Его запах после дождя - Седрик Сапен-Дефур
И вот мы втроем, вместе, насколько это возможно.
На неделе я работаю как положено. Матильда и Убак исследуют леса вокруг Шатле, а вечером делятся со мной своими открытиями – они нашли водопадик, лисички, лужайку с ланями. На Матильду обрушивается все больше громов и молний, и лес для нее – что-то вроде маски для партизан. Я трачу массу сил и времени на дорогу, но плюю на это – обрести свою собственную крепость дороже всего на свете. Дни похожи друг на друга, но ничего не перекладывается на завтра, мы шагаем рука об руку. Убак втирается между нами, утыкаясь своей влажной мордой в десять сплетенных пальцев, и мы довольны своим графическим романом и больше ничего от жизни не просим. Сейчас об этом не подозреваешь, и это к лучшему, но дни нашего непокорства будут самыми счастливыми. На выходные мы отправляемся лазить по скалам, выбирая такие, что стоят у дороги, чтобы Убак мог нас спокойно дожидаться к удивлению и радости других скалолазов. Однажды на Тет-де-Бальм[51] он одолел первые два перехода и дожидался нас на уступе, идущем вдоль скалы, под термозащитным одеялом от солнца. Следующая связка решила, что повстречалась с йети, и перепугалась больше Убака.
Зима тоже оказалась прекрасным временем года. Утром мы с Матильдой ходили на лыжах, после обеда любили друг друга, а вечером наслаждались макаронами с сыром. Когда мы отправлялись в многодневное путешествие на лыжах с камусом[52], мы брали с собой и Убака. Мы ночевали в палатке. Я сказал Убаку, что каждый альпинист должен сам нести свою еду, таков закон, но я согласен взять его еду на себя, но зато ночью он отплатит нам за это сторицей, обогревая наше жилище, а заодно и нас с Матильдой, лучше, чем горячие источники Монетье. Убак, довольно поворчав, засыпал через минуту и храпел не хуже людей. Утром я видел по глазам Матильды, что она подозревает и меня в пении каноном с Убаком.

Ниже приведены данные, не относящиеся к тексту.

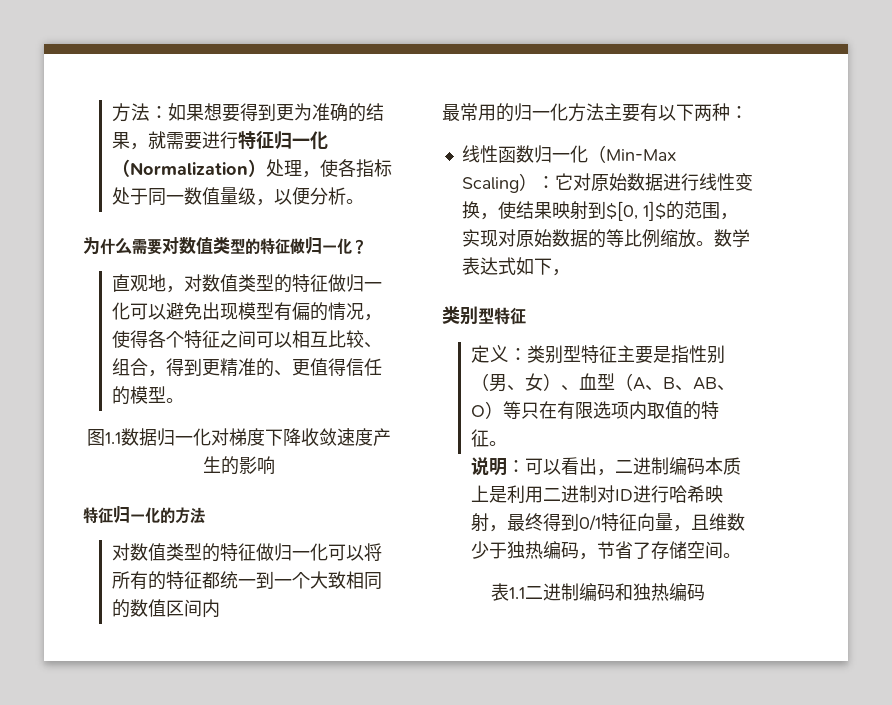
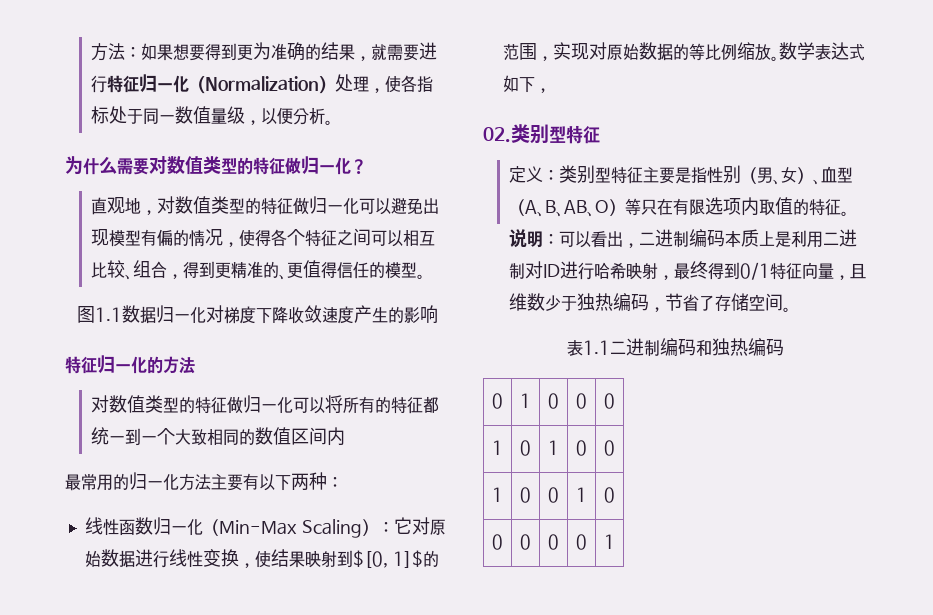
(570, 272) none -> [483,127,511,143] 02.
(705, 592) none -> [492,393,503,409] [520,393,531,408] [548,393,559,409] [576,393,587,409] [604,393,615,409] [492,440,503,455] [520,440,531,456] [548,440,559,455] [576,440,587,456] [604,440,615,456] [492,487,503,502] [520,487,531,503] [548,487,559,503] [576,487,587,502] [604,487,615,503] [492,534,503,550] [520,534,531,550] [548,534,559,550] [576,534,587,550] [604,534,615,549] // 0 | 1 | 0 | 0 | 0 // 1 | 0 | 1 | 0 | 0 // 1 | 0 | 0 | 1 | 0 // 0 | 0 | 0 | 0 | 1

Пес подходит к выходу из палатки, покрытой инеем, словно идет на пляж, мы расстегиваем молнию, и он отправляется дышать воздухом. Мы смотрим на него с восхищением – в этих очень суровых местах ему ничего не нужно кроме того, чем его уже наделила природа, он встряхивается, потягивается и больше ничего, тогда как мы, люди, кутаемся в горы гусиного пуха и тренируемся часами, чтобы здесь выжить. Из чего же ты сделан, Убак?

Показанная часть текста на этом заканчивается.